Thanks for reporting and trying to figure out the reasons for these descrepenacies. They are due to the GPU BLAS implementation used - in the paper we used customized BLAS kernels that are not yet in the release. The high level algorithms though, as described in the paper, are in the release.
Talking specificly for the SSYTRD routine, its performance critically depends on the speed of SSYMV (as 50% of the flops are in SYMV). Theoretically SSYMV can run up to 142 GFlop/s on a GTX280 (bus speed 142 GB/s), so if this is available, the SSYTRD from MAGMA 1.0 RC3 would run asymptotically at speed above 142 GFlop/s. In reality though this SYMV performance is not possible. CUBLAS SSYMV would run at below 10 GFlop/s and as a result the MAGMA SSYTRD, using CUBLAS SSYMV, would run at about that speed as well. The paper used a SSYMV kernel running at up to ~80 GFlop/s and so the MAGMA SSYTRD using that kernel goes to about that speed. Although this may sound impressive, there is obviously a lot of room for improvement. Indeed, we developed another SSYMV (shortly after the paper was submitted) that reached up to a little above 100 GFlop/s and along other optimizations the SSYTRD actually reached close to 120 GFlop/s.

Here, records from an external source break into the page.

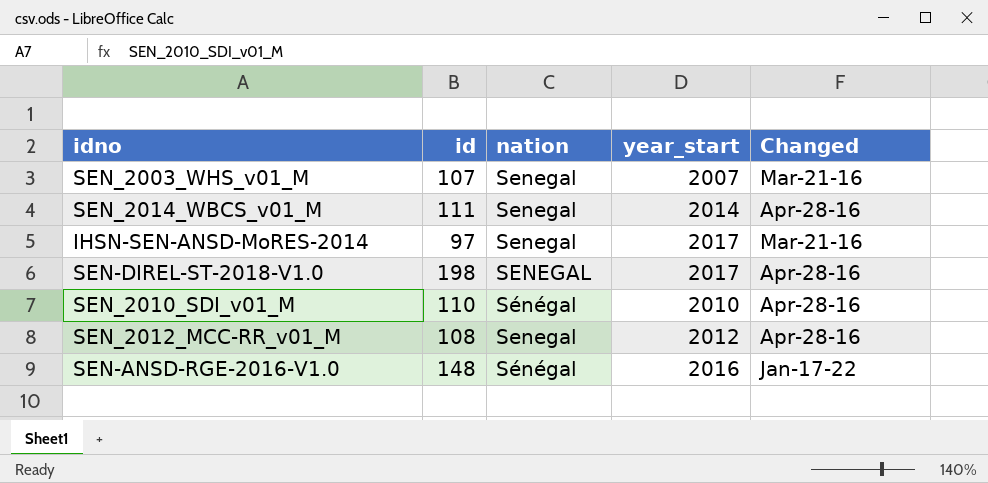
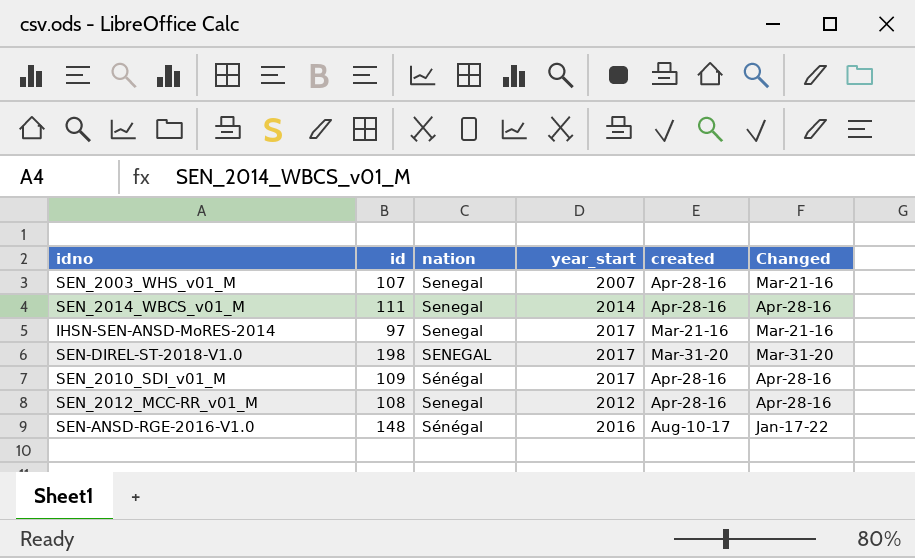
column created | position: none -> 5
SEN-DIREL-ST-2018-V1.0 | Changed: Apr-28-16 -> Mar-31-20
SEN_2010_SDI_v01_M | id: 110 -> 109
SEN_2010_SDI_v01_M | year_start: 2010 -> 2017

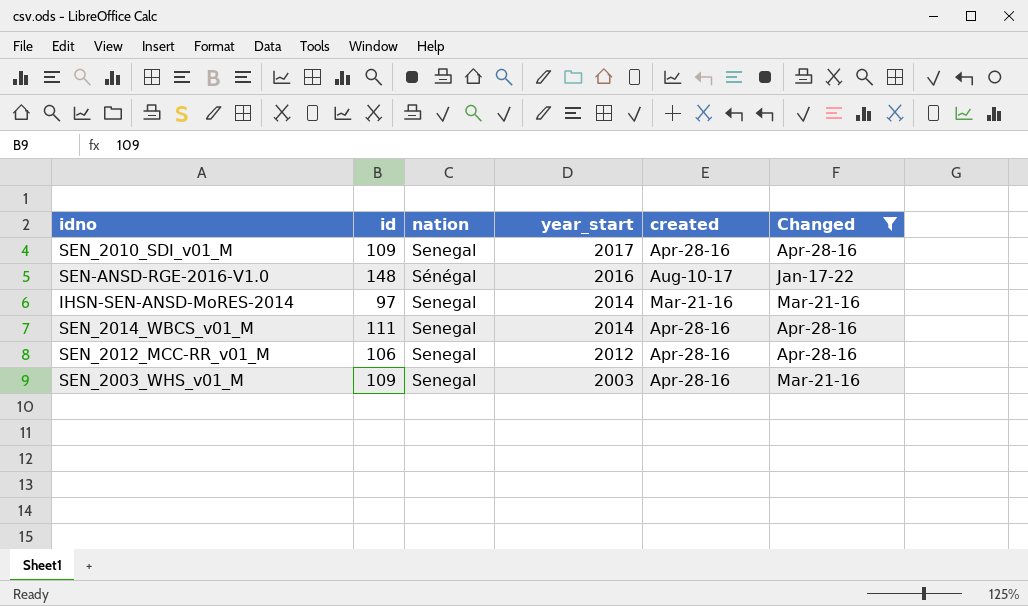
filter: none -> Changed != Mar-31-20
row order: none -> year_start descending
SEN_2010_SDI_v01_M | nation: Sénégal -> Senegal
IHSN-SEN-ANSD-MoRES-2014 | year_start: 2017 -> 2014
SEN_2012_MCC-RR_v01_M | id: 108 -> 106
SEN_2003_WHS_v01_M | id: 107 -> 109
SEN_2003_WHS_v01_M | year_start: 2007 -> 2003

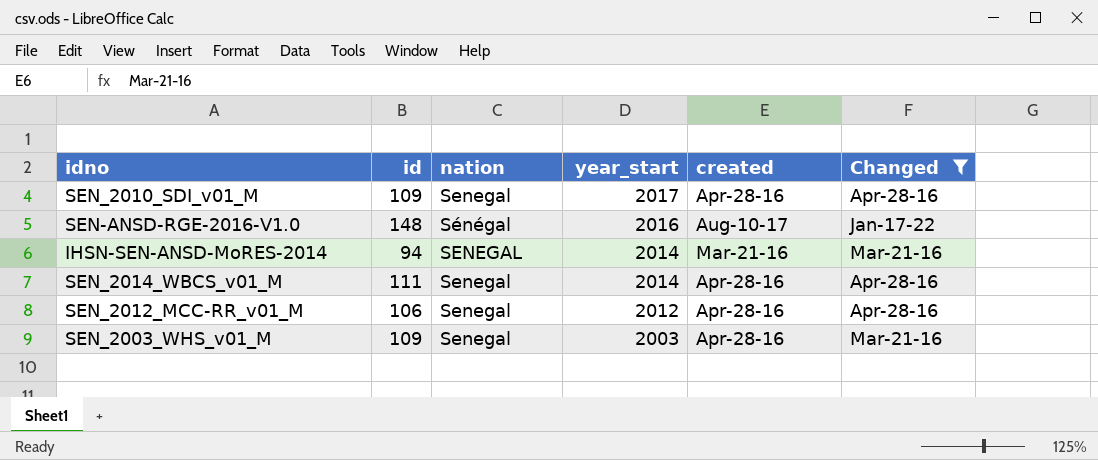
IHSN-SEN-ANSD-MoRES-2014 | id: 97 -> 94
IHSN-SEN-ANSD-MoRES-2014 | nation: Senegal -> SENEGAL

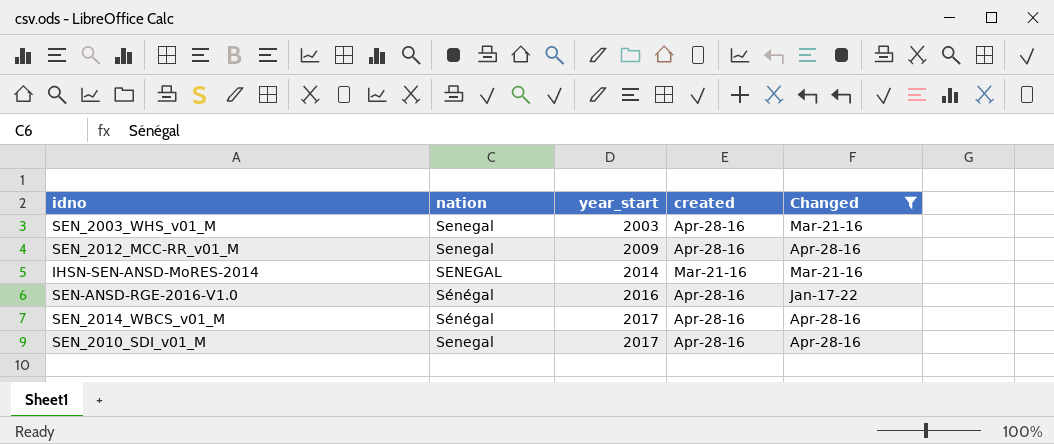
row order: year_start descending -> year_start ascending
column id | position: 2 -> none
SEN_2012_MCC-RR_v01_M | year_start: 2012 -> 2009
SEN-ANSD-RGE-2016-V1.0 | created: Aug-10-17 -> Apr-28-16
SEN_2014_WBCS_v01_M | nation: Senegal -> Sénégal
SEN_2014_WBCS_v01_M | year_start: 2014 -> 2017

The development of BLAS consumes a lot of effort especially with GPU changes coming frequently. For example in Fermi we had to redesign some BLAS algorithms. Level 2 BLAS on Fermi is also slow as the bus bandwidth was not increased, while ECC was added, further reducing the bandwidth available to users. Therefore we may even consider dropping MAGMA BLAS support from MAGMA. The CUBLAS GEMM is based on the MAGMA GEMM, so similarly, we will be happy to provide highly optimized MAGMA BLAS to NVIDIA to be incorporated and maintained in CUBLAS.